Modifions quelque peu le lieu de la confrontation. Le bébé de Marie est malade et le médecin a ordonné un type de lait spécifique. Marie se rend donc à la pharmacie. Elle est stressée car l’enfant est en proie à la fièvre. Pour Marie, l’enjeu est immense car elle a besoin de ce lait pour que la santé de son enfant se rétablisse ; c’est de sa responsabilité de mère.

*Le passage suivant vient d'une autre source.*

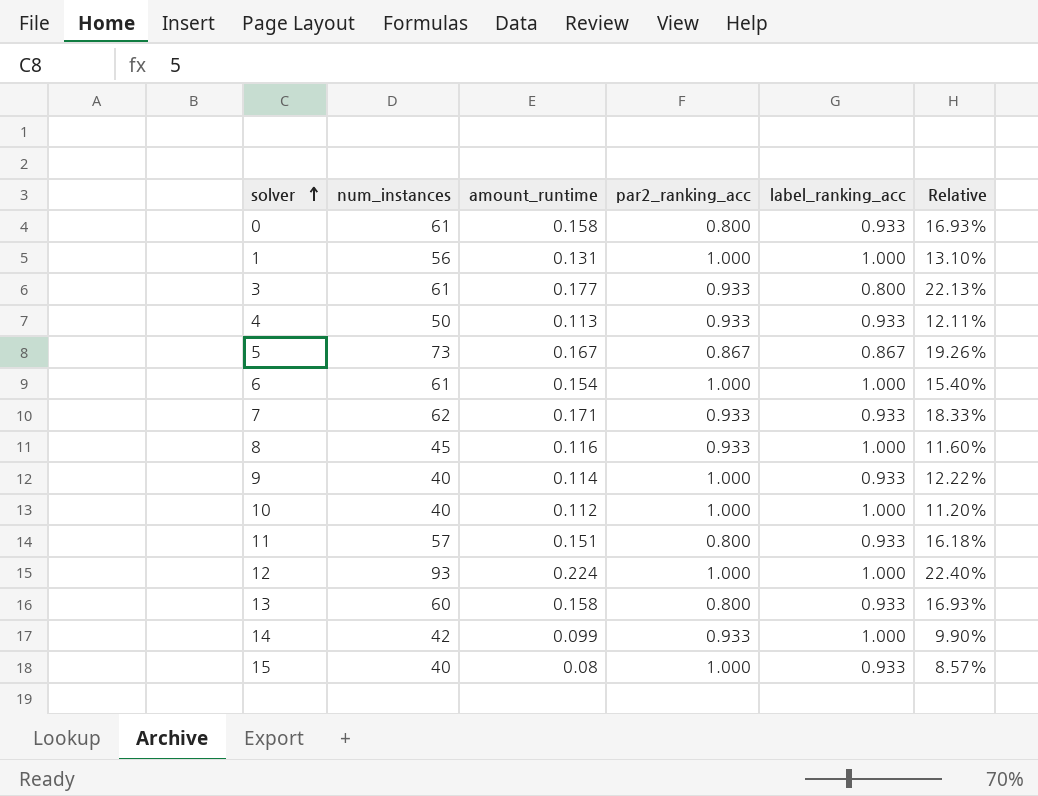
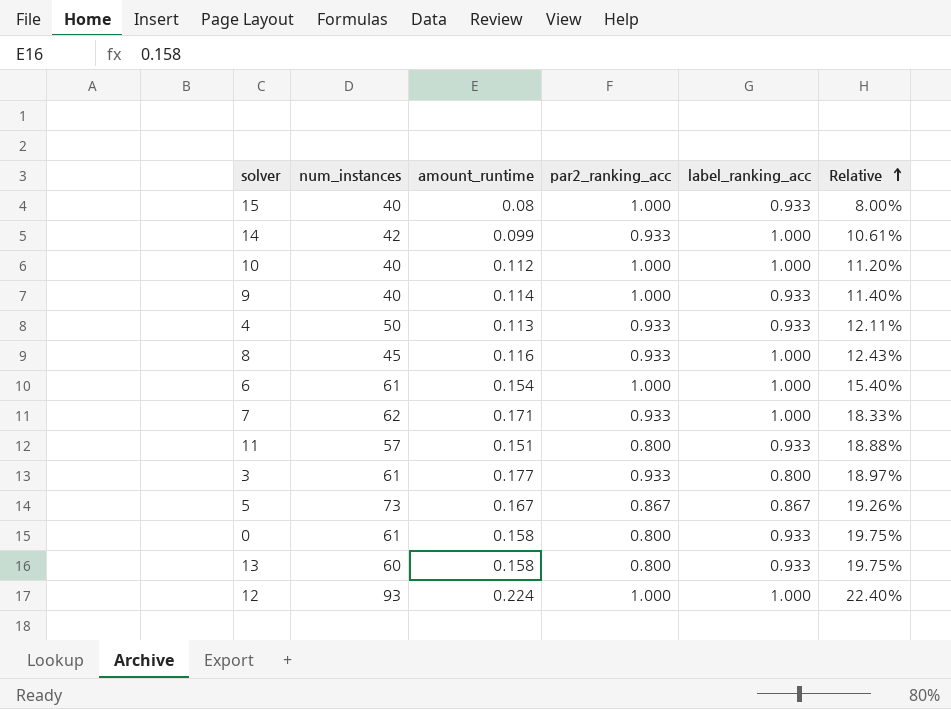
row order: solver ascending -> Relative ascending
column Relative | formula: [amount_runtime] / [label_ranking_acc] -> [amount_runtime] / [par2_ranking_acc]
row 1: 56 | 0.131 | 1.000 | 1.000 | 13.10% -> none
7 | label_ranking_acc: 0.933 -> 1.000

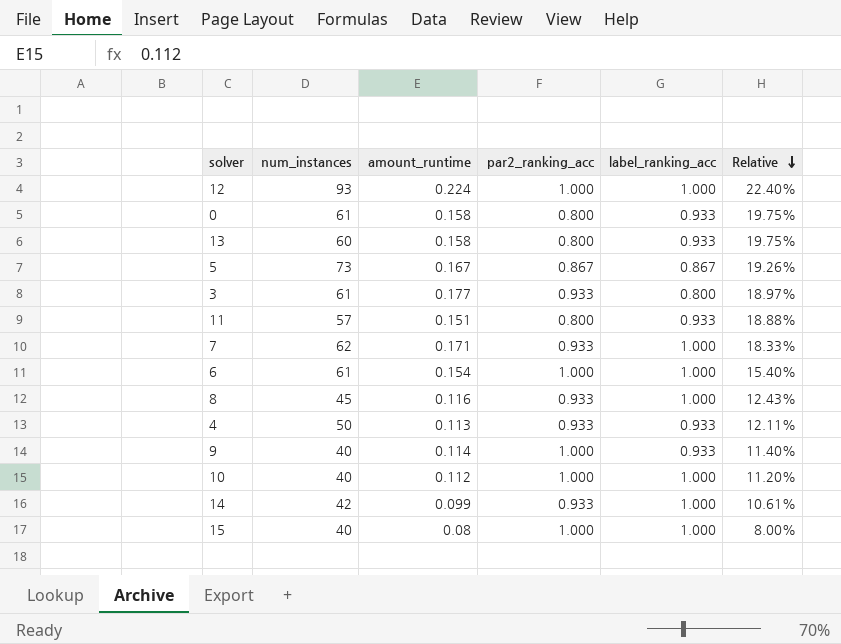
row order: Relative ascending -> Relative descending
15 | label_ranking_acc: 0.933 -> 1.000

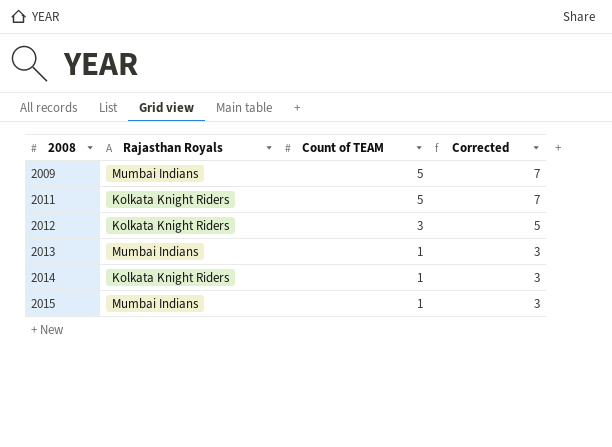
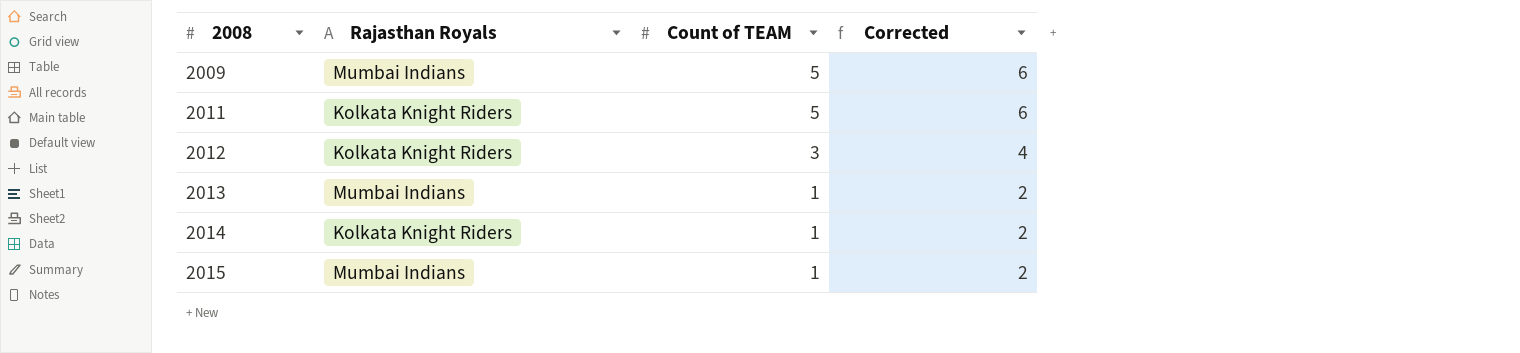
column Corrected | formula: [Count of TEAM] + 2 -> [Count of TEAM] + 1

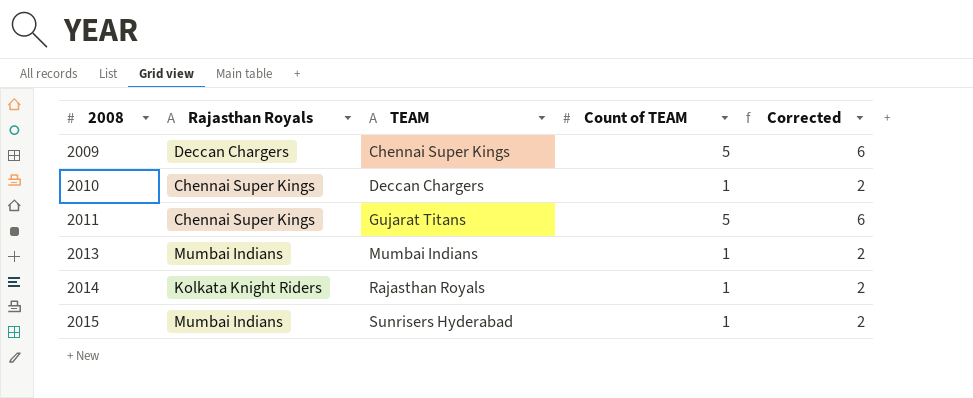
column TEAM | position: none -> 3
row 2012: Kolkata Knight Riders | 3 | 4 -> none
2009 | Rajasthan Royals: Mumbai Indians -> Deccan Chargers
row 2010: none -> Chennai Super Kings | Deccan Chargers | 1 | 2
2011 | Rajasthan Royals: Kolkata Knight Riders -> Chennai Super Kings

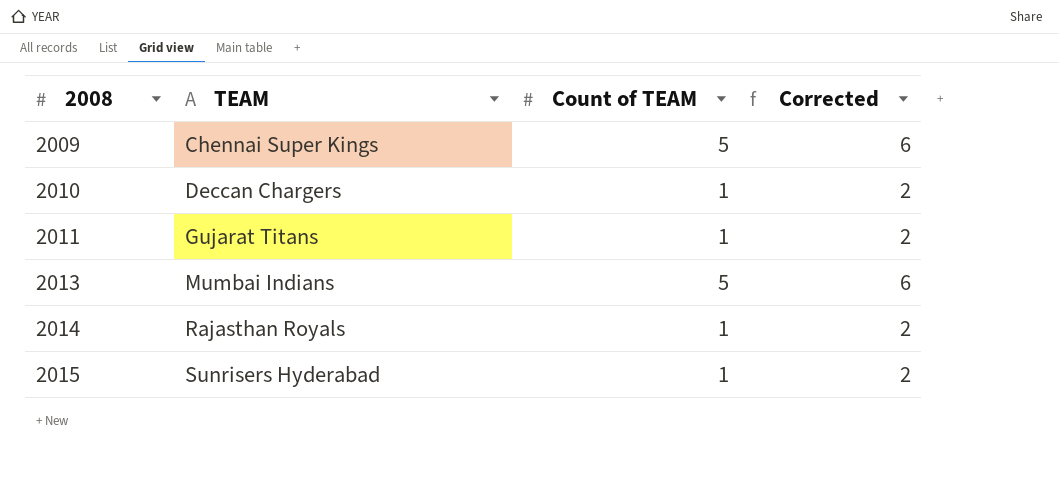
column Rajasthan Royals | position: 2 -> none
2011 | Count of TEAM: 5 -> 1
2011 | Corrected: 6 -> 2
2013 | Count of TEAM: 1 -> 5
2013 | Corrected: 2 -> 6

La motivation de Marie se comprend aisément et se partage facilement : elle protège son enfant. Et l’enjeu qui consiste en la santé de son enfant intensifie davantage l’événement. On ressent l’anxiété et la détermination de Marie. On ne décroche pas de la scène tout comme l’air, le conflit est la portance qui empêche l’intrigue de chuter. S’il n’y a rien qui s’oppose à ce que les personnages se complaisent dans la facilité, c’est l’ennui garanti pour le lecteur/spectateur.
A l’origine du conflit, un désir
En fiction, il faut un objectif. Le méchant de l’histoire par exemple, à moins que vous ne vouliez qu’il fasse le mal parce que c’est dans sa nature, possède un désir qui contredit celui du personnage principal. Son discours est un argument contraire à celui du protagoniste et réciproquement.

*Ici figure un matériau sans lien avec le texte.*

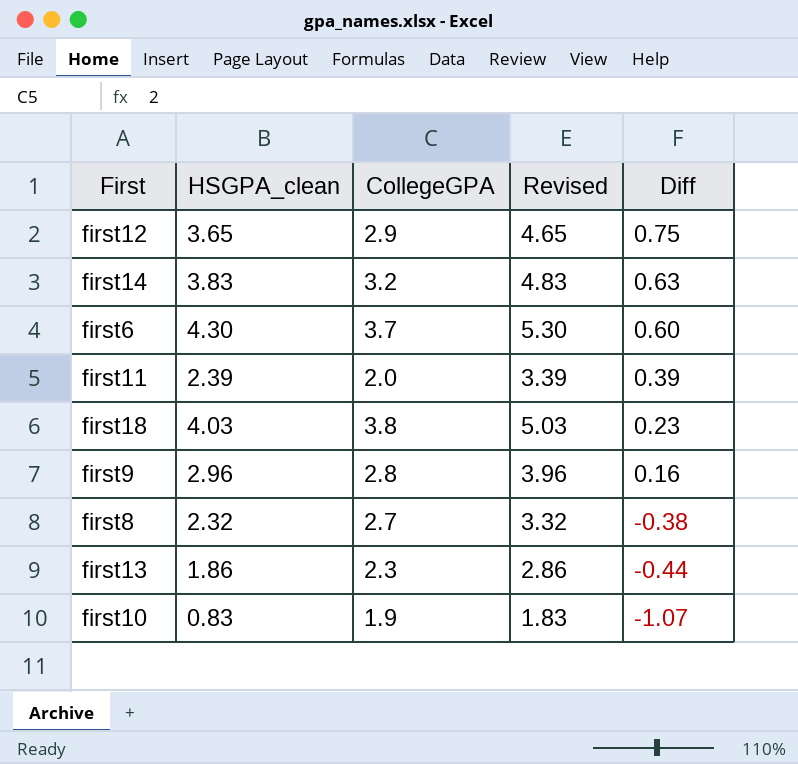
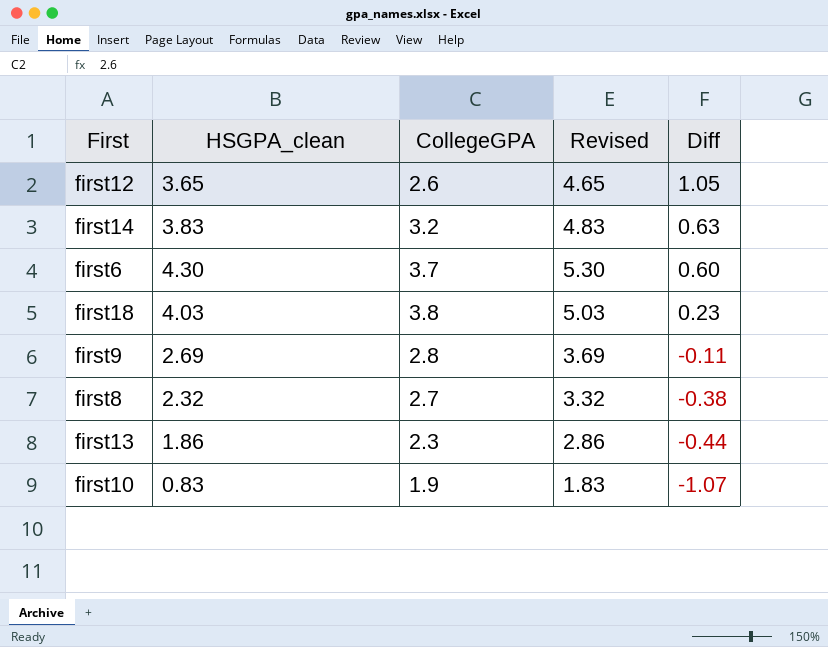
row first11: 2.39 | 2.0 | 3.39 | 0.39 -> none
first12 | CollegeGPA: 2.9 -> 2.6
first12 | Diff: 0.75 -> 1.05
first9 | HSGPA_clean: 2.96 -> 2.69
first9 | Revised: 3.96 -> 3.69
first9 | Diff: 0.16 -> -0.11

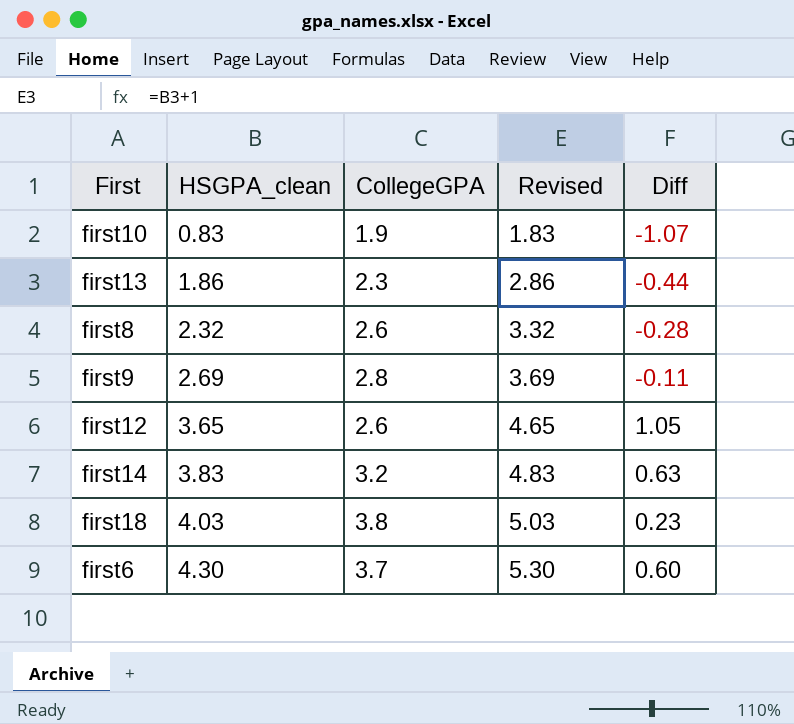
row order: Diff descending -> HSGPA_clean ascending
first8 | CollegeGPA: 2.7 -> 2.6
first8 | Diff: -0.38 -> -0.28

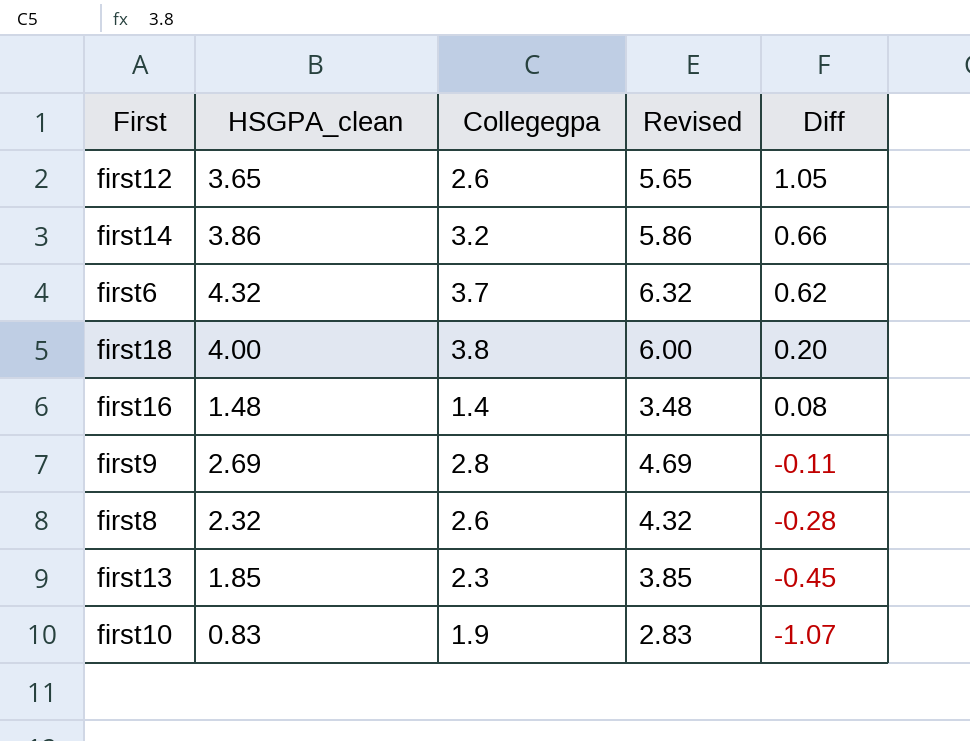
row order: HSGPA_clean ascending -> Diff descending
column name: CollegeGPA -> Collegegpa
column Revised | formula: [HSGPA_clean] + 1 -> [HSGPA_clean] + 2
first14 | HSGPA_clean: 3.83 -> 3.86
first14 | Diff: 0.63 -> 0.66
first6 | HSGPA_clean: 4.30 -> 4.32
first6 | Diff: 0.60 -> 0.62
first18 | HSGPA_clean: 4.03 -> 4.00
first18 | Diff: 0.23 -> 0.20
row first16: none -> 1.48 | 1.4 | 3.48 | 0.08
first13 | HSGPA_clean: 1.86 -> 1.85
first13 | Diff: -0.44 -> -0.45

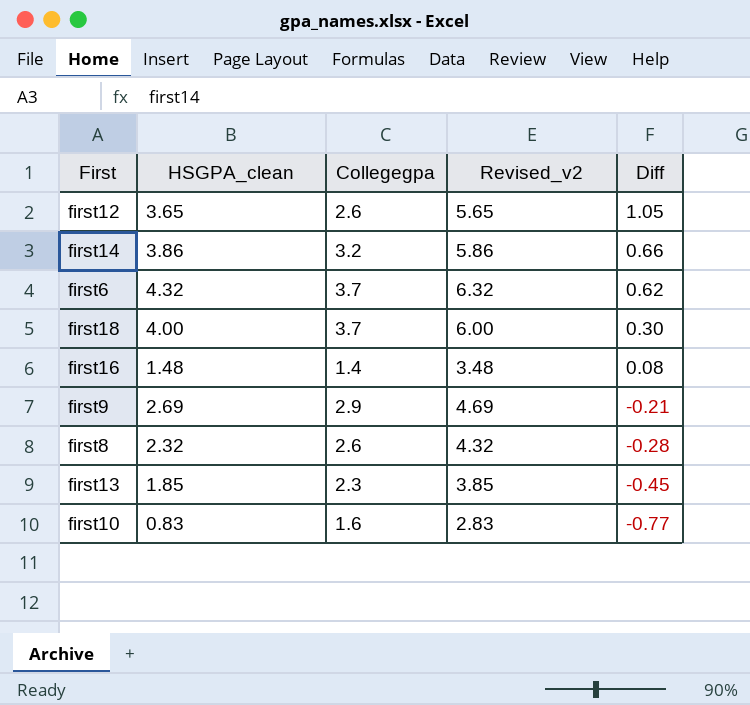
column name: Revised -> Revised_v2
first18 | Collegegpa: 3.8 -> 3.7
first18 | Diff: 0.20 -> 0.30
first9 | Collegegpa: 2.8 -> 2.9
first9 | Diff: -0.11 -> -0.21
first10 | Collegegpa: 1.9 -> 1.6
first10 | Diff: -1.07 -> -0.77

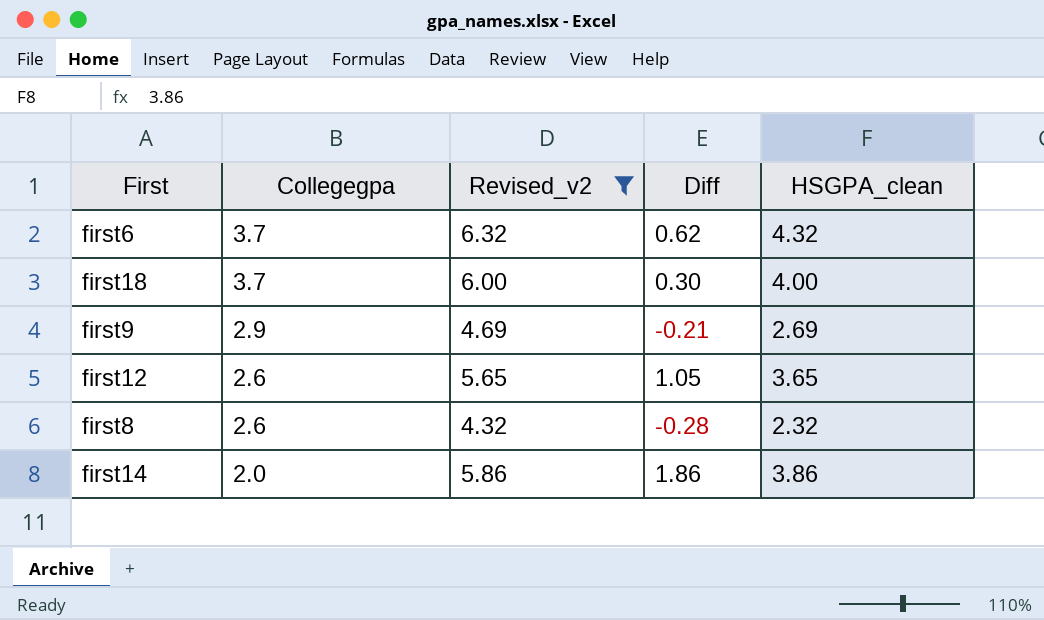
filter: none -> Revised_v2 >= 4.32
row order: Diff descending -> Collegegpa descending
column HSGPA_clean | position: 2 -> 5
first14 | Collegegpa: 3.2 -> 2.0
first14 | Diff: 0.66 -> 1.86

Nous avons donc un héros ou une héroïne en lequel prend naissance un désir. La réalisation de celui-ci, si seulement elle est possible, n’est pas immédiate. Dans ce cas, elle nous prive de toute la tension que cette volonté présuppose. Le personnage réussira t-il ? Voilà la question dramatique.

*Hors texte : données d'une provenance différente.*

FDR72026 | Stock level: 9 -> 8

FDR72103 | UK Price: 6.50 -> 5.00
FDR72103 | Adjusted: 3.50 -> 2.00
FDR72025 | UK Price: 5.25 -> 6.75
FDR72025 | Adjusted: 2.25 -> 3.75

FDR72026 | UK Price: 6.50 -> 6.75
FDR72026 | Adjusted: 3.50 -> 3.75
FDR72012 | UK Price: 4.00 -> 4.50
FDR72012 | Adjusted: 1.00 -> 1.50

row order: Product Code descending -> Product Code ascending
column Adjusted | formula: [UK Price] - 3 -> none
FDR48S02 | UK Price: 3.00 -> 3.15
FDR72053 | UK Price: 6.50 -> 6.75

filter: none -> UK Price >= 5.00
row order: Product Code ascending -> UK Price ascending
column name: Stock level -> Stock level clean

L’obtention de quelque chose ou se débarrasser de quelque chose est une épreuve ; une espèce de test, si on veut, qui fait que le personnage se transforme : l’objectif n’est pas une fin en soi, mais les obstacles sont toujours une leçon qu’on en triomphe ou s’ils ont le goût de la défaite. Oser un geste dont on n’a pas l’habitude est intimidant mais une fois accompli, on s’étonne soi-même d’avoir su trouver en soi l’audace qui nous rend humble et fier.
Le lecteur/spectateur a besoin de voir l’effort en train de se faire parce qu’il éprouve cette incertitude quant au sort du personnage.
Il est constant que les difficultés sont en rapport avec l’objectif. Elles sont externes la plupart du temps parce que les scènes vibrent davantage mais ce qui est réellement fascinant, pour nous, lecteur/spectateur, est de suivre le personnage alors que ses doutes et ses peurs et ses blessures ne se cachent pas dans les ornières, à l’affût de son passage ; ils sont là à l’accompagner, à alourdir chacun de ses pas.
Et donc il y a le moment du choix. Le personnage a un dilemme. Et il faut qu’il le résolve. Comment ? Justement, c’est pour cela qu’on reste dans le récit. On veut savoir. Ne faisons pas durer les atermoiements, ils provoquent l’ennui.
L’expérience humaine
On veut voir souffrir les personnages. Pourquoi ? Parce que cela nous rappelle qui ? Nous, bien évidemment. C’est de l’expérience de vie. Et c’est quelque chose qui se fait par étapes, c’est-à-dire en nœuds dramatiques. Elles sont d’ailleurs parallèles entre le mouvement de l’intrigue d’un côté et celui de l’arc dramatique du personnage de l’autre. Le Trou (1960) de Jacques Becker montre bien la souffrance et la ténacité qu’il faut déployer dans notre vie au quotidien pour lutter contre l’adversité.
L’évolution des personnages suit les thèmes convoqués dans le récit : survie, trahison, liberté et elle bat à l’unisson de l’intrigue. Meurtre d’un bookmaker chinois (1976) de John Cassavetes nous montre à quel point il est difficile de vivre dans un monde rempli de forces qui nous dépassent.
Les lieux qui servent d’arrière-plans à chacun de ces récits ne sont que les mobiles, c’est-à-dire les circonstances qui justifient les choix des personnages, ce qui compte, néanmoins, c’est que les décisions qu’ils prennent sont très similaires à nos propres choix même si nos circonstances peuvent être moins dramatiques.